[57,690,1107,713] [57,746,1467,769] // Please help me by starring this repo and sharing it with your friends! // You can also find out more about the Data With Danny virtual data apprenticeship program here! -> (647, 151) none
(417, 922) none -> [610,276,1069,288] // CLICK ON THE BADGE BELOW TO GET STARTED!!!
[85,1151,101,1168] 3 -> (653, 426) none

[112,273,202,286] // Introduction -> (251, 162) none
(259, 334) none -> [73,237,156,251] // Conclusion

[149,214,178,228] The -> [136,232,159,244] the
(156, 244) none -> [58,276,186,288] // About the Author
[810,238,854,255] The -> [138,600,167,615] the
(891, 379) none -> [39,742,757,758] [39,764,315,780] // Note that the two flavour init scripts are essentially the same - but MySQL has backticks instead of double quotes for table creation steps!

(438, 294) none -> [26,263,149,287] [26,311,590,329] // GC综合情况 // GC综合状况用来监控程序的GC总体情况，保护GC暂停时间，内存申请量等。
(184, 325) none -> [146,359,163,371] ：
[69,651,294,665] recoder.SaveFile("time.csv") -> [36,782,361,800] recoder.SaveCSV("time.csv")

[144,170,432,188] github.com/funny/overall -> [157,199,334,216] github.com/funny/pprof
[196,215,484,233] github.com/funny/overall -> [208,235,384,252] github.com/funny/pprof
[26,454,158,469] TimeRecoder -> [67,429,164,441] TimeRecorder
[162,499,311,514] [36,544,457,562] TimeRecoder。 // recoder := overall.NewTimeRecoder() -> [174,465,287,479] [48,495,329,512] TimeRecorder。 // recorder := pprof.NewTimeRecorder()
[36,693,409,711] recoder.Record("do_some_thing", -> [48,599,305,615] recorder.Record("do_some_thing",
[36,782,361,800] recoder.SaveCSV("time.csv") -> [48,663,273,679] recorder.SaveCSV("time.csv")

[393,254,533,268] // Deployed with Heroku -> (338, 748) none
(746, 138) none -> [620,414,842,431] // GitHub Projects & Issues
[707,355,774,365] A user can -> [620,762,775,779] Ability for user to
-*-
> WHAT TO PRODUCE:
Each line of the material should be duplicated exactly, please.

> PROBLEM SOLUTION:
[57,690,1107,713] [57,746,1467,769] // Please help me by starring this repo and sharing it with your friends! // You can also find out more about the Data With Danny virtual data apprenticeship program here! -> (647, 151) none
(417, 922) none -> [610,276,1069,288] // CLICK ON THE BADGE BELOW TO GET STARTED!!!
[85,1151,101,1168] 3 -> (653, 426) none

[112,273,202,286] // Introduction -> (251, 162) none
(259, 334) none -> [73,237,156,251] // Conclusion

[149,214,178,228] The -> [136,232,159,244] the
(156, 244) none -> [58,276,186,288] // About the Author
[810,238,854,255] The -> [138,600,167,615] the
(891, 379) none -> [39,742,757,758] [39,764,315,780] // Note that the two flavour init scripts are essentially the same - but MySQL has backticks instead of double quotes for table creation steps!

(438, 294) none -> [26,263,149,287] [26,311,590,329] // GC综合情况 // GC综合状况用来监控程序的GC总体情况，保护GC暂停时间，内存申请量等。
(184, 325) none -> [146,359,163,371] ：
[69,651,294,665] recoder.SaveFile("time.csv") -> [36,782,361,800] recoder.SaveCSV("time.csv")

[144,170,432,188] github.com/funny/overall -> [157,199,334,216] github.com/funny/pprof
[196,215,484,233] github.com/funny/overall -> [208,235,384,252] github.com/funny/pprof
[26,454,158,469] TimeRecoder -> [67,429,164,441] TimeRecorder
[162,499,311,514] [36,544,457,562] TimeRecoder。 // recoder := overall.NewTimeRecoder() -> [174,465,287,479] [48,495,329,512] TimeRecorder。 // recorder := pprof.NewTimeRecorder()
[36,693,409,711] recoder.Record("do_some_thing", -> [48,599,305,615] recorder.Record("do_some_thing",
[36,782,361,800] recoder.SaveCSV("time.csv") -> [48,663,273,679] recorder.SaveCSV("time.csv")

[393,254,533,268] // Deployed with Heroku -> (338, 748) none
(746, 138) none -> [620,414,842,431] // GitHub Projects & Issues
[707,355,774,365] A user can -> [620,762,775,779] Ability for user to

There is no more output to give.